> _Records for the exercise_:

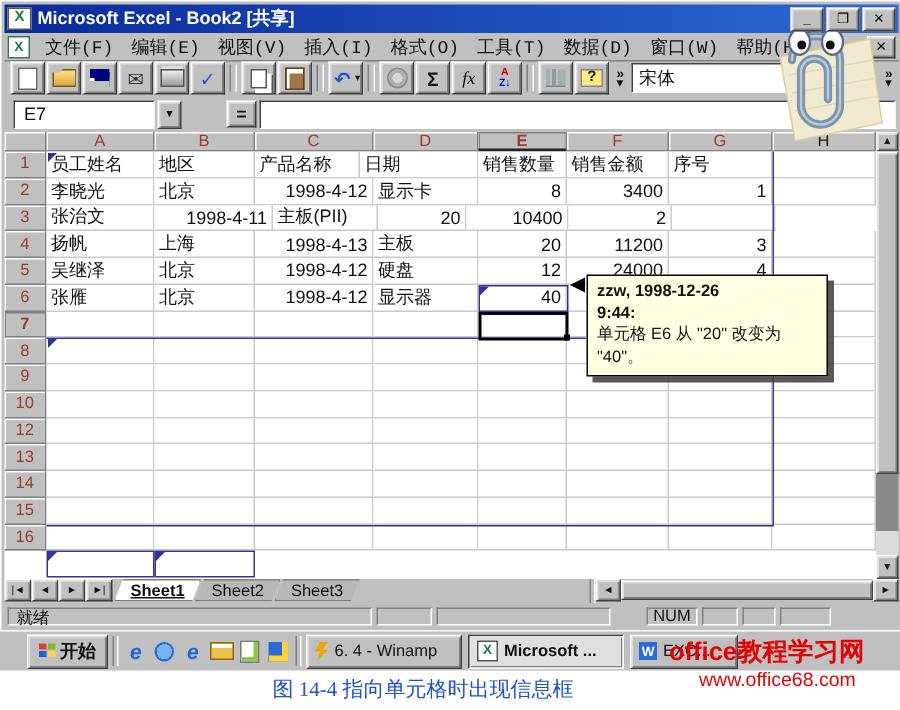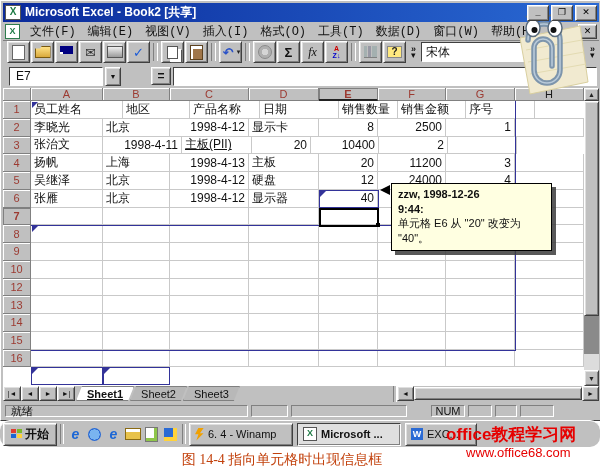--- a/index.html
+++ b/index.html
@@ -100,42 +100,42 @@
   .sheettab{padding:0 10px;display:flex;align-items:center;font-size:11px;background:#b8b8b8;
     clip-path:polygon(6px 0,100% 0,calc(100% - 6px) 100%,0 100%);margin-left:-4px;border:1px solid #808080;flex:0 0 auto;text-align:center;}
   .sheettab.active{background:#fff;font-weight:bold;text-decoration:underline;z-index:2;}
   .tabfill{flex:1;}
   .hthumb{height:13px;box-sizing:border-box;}
   
   .statusbar{left:2px;top:401px;right:2px;height:16px;display:flex;align-items:center;gap:3px;padding:1px 2px;}
   .spanel{height:12px;display:flex;align-items:center;padding:0 5px;font-size:11px;box-sizing:border-box;}
   
   .taskbar{left:0;top:420px;width:600px;height:27px;background:#c0c0c0;border-top:1px solid #fff;
-    display:flex;align-items:center;padding:0 3px;gap:3px;box-sizing:border-box;border-radius:10px;}
+    display:flex;align-items:center;padding:0 18px;gap:3px;box-sizing:border-box;}
   .startbtn{width:52px;height:21px;display:flex;align-items:center;justify-content:center;gap:3px;
     font-weight:bold;font-size:12px;flex:0 0 auto;}
   .winflag{width:11px;height:10px;display:grid;grid-template-columns:5px 5px;grid-template-rows:4px 4px;gap:1px;flex:0 0 auto;}
   .winflag i{display:block;}
   .qsep{width:2px;height:20px;border-left:1px solid #808080;border-right:1px solid #fff;flex:0 0 auto;}
   .qicon{width:17px;height:17px;display:flex;align-items:center;justify-content:center;font-size:12px;flex:0 0 auto;}
   .q-ie::before,.q-ie2::before{content:"e";color:#1a66d6;font-weight:bold;font-style:italic;font-size:14px;}
   .q-globe{background:radial-gradient(circle,#79b4f0 55%,#2a6ad4 56%);border-radius:50%;width:13px;height:13px;}
   .q-mailfolder{width:14px;height:10px;background:#e8c24a;border:1px solid #8a6a12;box-shadow:inset 0 3px 0 #fff;}
   .q-notes{width:11px;height:13px;background:#fff;border:1px solid #777;box-shadow:inset -3px -3px 0 #8fc64a;}
   .q-channels{width:13px;height:13px;background:#2a6ad4;box-shadow:inset -4px -4px 0 #ffd23a;}
   .taskwin{height:21px;display:flex;align-items:center;gap:4px;padding:0 5px;font-size:11px;
     white-space:nowrap;overflow:hidden;flex:0 0 auto;}
   .taskwin.activewin{background:#dfdfdf;border-color:#404040 #ffffff #ffffff #404040;font-weight:bold;}
   .bolt{width:9px;height:13px;background:#f0a000;clip-path:polygon(40% 0,100% 0,55% 45%,95% 45%,15% 100%,38% 52%,0 52%);flex:0 0 auto;}
   .wicon{width:12px;height:12px;background:#fff;border:1px solid #555;color:#1c7a44;font-size:9px;
     font-weight:bold;text-align:center;line-height:11px;flex:0 0 auto;}
   .dicon{width:12px;height:12px;background:#2a6ad4;color:#fff;font-size:9px;font-weight:bold;
     text-align:center;line-height:12px;flex:0 0 auto;}
   
-  .caption{left:0;top:451px;width:564px;text-align:center;font-size:14px;color:#c2410c;
+  .caption{left:0;top:451px;width:564px;text-align:center;font-size:14px;color:#1d4ed8;
     font-family:"Liberation Serif","DejaVu Serif",serif;z-index:5;}
   .wm1{left:446px;top:423px;font-size:17px;font-weight:bold;color:#e60000;z-index:50;white-space:nowrap;}
   .wm2{left:466px;top:445px;font-size:13px;color:#e60000;z-index:50;white-space:nowrap;}
   
   .clippy{left:494px;top:2px;width:96px;height:96px;z-index:40;pointer-events:none;}
 </style>
 </head>
 <body>
 
 <div id="screen">
@@ -239,45 +239,45 @@
           <div class="colh" style="width: 79px;">C</div>
           <div class="colh" style="width: 70px;">D</div>
           <div class="colh pressed" style="width: 59px;">E</div>
           <div class="colh" style="width: 68px;">F</div>
           <div class="colh" style="width: 69px;">G</div>
           <div class="colh blackletter" style="width: 69px;">H</div>
         </div>
       <div id="rows">
           <div class="g-row">
             <div class="rowh">1</div>
-            <div class="g-cell" style="width: 92px;">员工姓名</div>
+            <div class="g-cell" style="width: 72px;">员工姓名</div>
             <div class="g-cell" style="width: 67px;">地区</div>
             <div class="g-cell" style="width: 70px;">产品名称</div>
             <div class="g-cell" style="width: 79px;">日期</div>
             <div class="g-cell" style="width: 59px;">销售数量</div>
             <div class="g-cell" style="width: 68px;">销售金额</div>
             <div class="g-cell" style="width: 69px;">序号</div>
             <div class="g-cell" style="width: 69px;"></div>
           </div>
           <div class="g-row">
             <div class="rowh">2</div>
             <div class="g-cell" style="width: 72px;">李晓光</div>
             <div class="g-cell" style="width: 67px;">北京</div>
             <div class="g-cell num" style="width: 79px;">1998-4-12</div>
             <div class="g-cell" style="width: 70px;">显示卡</div>
             <div class="g-cell num" style="width: 59px;">8</div>
-            <div class="g-cell num" style="width: 68px;">2500</div>
+            <div class="g-cell num" style="width: 68px;">3400</div>
             <div class="g-cell num" style="width: 69px;">1</div>
             <div class="g-cell" style="width: 69px;"></div>
           </div>
           <div class="g-row">
             <div class="rowh">3</div>
             <div class="g-cell" style="width: 72px;">张治文</div>
             <div class="g-cell num" style="width: 79px;">1998-4-11</div>
-            <div class="g-cell" style="width: 70px; text-decoration: underline;">主板(PII)</div>
+            <div class="g-cell" style="width: 70px;">主板(PII)</div>
             <div class="g-cell num" style="width: 59px;">20</div>
             <div class="g-cell num" style="width: 68px;">10400</div>
             <div class="g-cell num" style="width: 69px;">2</div>
             <div class="g-cell" style="width: 69px;"></div>
           </div>
           <div class="g-row">
             <div class="rowh">4</div>
             <div class="g-cell" style="width: 72px;">扬帆</div>
             <div class="g-cell" style="width: 67px;">上海</div>
             <div class="g-cell num" style="width: 79px;">1998-4-13</div>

> _Directions for this task_:
Each line of the entries where the string "winflag" occurs should be shown.

> _Written reply_:
   .winflag{width:11px;height:10px;display:grid;grid-template-columns:5px 5px;grid-template-rows:4px 4px;gap:1px;flex:0 0 auto;}
   .winflag i{display:block;}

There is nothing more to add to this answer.